Все "живые вещи" Андерсена это self-distructive objects. Они предельно экономичны и предельно экологичны. Можно сказать, они воплощают в себе образ "идеальной вещи", созданный западной экономикой и западной экологией. Даже уже став мусором, они все еще продолжают вбирать себя в себя, сжиматься, стирать и "залечивать" последствия своего пребывания в мире. Вещи оживляли во все времена. В частности, в сказках. Однако романтическая сказка (и Андерсен в первую очередь) впервые стала оживлять вещи не для того, чтобы они жили, а для того, чтобы они умерли: испытали смерть, поскольку только живое (или "анимированное") существо может умереть. Повествование Андерсена конструируется при помощи разрыва между временем вещей и временем слов. Слова бессмертны, потому что их (как казалось романтикам) невозможно анимировать, они всегда "ни живы ни мертвы". Слова - как "умная девушка" из сказки - всегда в зазоре, они являются "ни голыми, ни одетыми" - то есть только они могут одновременно демонстрировать себя полностью, ничего не скрывая, и при этом уклоняться от демистификации. Поэтому литература торжествует, пропуская сквозь себя мириады умирающих вещей, и единственная плата за это торжество - "легкая и светлая печаль".

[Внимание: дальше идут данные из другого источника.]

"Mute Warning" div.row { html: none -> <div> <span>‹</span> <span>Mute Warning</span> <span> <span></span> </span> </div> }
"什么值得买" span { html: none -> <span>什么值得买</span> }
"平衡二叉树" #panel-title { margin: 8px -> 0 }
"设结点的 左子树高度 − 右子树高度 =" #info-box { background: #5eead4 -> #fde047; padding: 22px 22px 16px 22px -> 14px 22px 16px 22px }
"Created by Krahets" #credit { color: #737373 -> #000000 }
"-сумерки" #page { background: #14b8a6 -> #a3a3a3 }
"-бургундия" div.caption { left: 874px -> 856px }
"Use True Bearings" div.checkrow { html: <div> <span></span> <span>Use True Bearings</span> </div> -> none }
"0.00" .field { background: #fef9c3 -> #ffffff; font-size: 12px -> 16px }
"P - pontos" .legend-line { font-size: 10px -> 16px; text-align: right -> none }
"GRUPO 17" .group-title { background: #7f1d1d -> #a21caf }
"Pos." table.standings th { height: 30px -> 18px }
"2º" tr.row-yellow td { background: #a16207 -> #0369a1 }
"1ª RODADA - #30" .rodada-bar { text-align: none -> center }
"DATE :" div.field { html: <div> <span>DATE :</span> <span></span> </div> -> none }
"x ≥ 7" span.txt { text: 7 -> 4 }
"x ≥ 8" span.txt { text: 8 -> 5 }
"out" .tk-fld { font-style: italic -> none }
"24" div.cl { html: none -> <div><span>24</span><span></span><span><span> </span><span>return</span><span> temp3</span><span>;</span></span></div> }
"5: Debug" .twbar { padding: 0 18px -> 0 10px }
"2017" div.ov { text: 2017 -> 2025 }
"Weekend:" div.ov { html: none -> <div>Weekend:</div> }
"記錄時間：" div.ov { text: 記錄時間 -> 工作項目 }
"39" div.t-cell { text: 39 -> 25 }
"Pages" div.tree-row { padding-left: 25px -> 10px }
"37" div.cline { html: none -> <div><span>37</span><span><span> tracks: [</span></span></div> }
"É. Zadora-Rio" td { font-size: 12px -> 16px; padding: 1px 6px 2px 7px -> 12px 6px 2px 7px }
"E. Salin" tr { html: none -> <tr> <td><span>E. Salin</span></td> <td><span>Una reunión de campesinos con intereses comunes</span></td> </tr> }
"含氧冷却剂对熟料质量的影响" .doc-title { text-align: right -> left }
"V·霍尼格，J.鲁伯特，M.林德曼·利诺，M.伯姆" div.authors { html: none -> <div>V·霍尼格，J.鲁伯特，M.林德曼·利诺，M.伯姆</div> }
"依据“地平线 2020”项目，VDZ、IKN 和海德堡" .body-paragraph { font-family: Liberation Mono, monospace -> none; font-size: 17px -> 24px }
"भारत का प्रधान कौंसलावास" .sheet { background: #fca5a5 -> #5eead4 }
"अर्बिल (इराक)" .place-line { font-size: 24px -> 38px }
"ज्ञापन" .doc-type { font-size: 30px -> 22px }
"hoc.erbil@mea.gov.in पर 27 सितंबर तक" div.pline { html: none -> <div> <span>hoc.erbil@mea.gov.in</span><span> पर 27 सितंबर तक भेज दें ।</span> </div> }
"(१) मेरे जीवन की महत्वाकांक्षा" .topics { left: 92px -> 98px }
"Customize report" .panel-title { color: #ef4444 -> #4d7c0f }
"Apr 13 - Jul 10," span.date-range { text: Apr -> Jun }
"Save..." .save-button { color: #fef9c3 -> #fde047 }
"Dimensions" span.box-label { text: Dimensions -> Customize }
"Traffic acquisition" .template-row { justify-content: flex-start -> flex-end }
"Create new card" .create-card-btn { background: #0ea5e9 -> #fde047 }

Хайдеггер, как и Пруст, работал с "оптическим временем" дискурса, иначе говоря, он не просто пытался сделать это время зримым, репрезентированным, представить его в качестве экспоната, он стремился к тому, чтобы то время, которое он как писатель и мыслитель уделял своему философствованию, время, взятое количественно и качественно, стало оптикой, от использования которой читатель или слушатель не смог бы уклониться. Все его "замедления", "реверсы" и "крупные планы" начинаются как демонстрация, как показ, однако эти вкрадчивые начала только потому так вкрадчивы, чтобы скрыть границу, за которой логика показа (сохраняющая хотя бы видимость нейтральности) незаметно сменяется магической логикой власти, овладения.
В отличие от Пруста, чьим объектом была память, Хайдеггер интересовался мышлением - проективность (пусть даже окрашенная в почвеннические или фундаменталистские тона) представлялась ему более многообещающей в смысле власти, нежели импрессионистическая ретроспекция.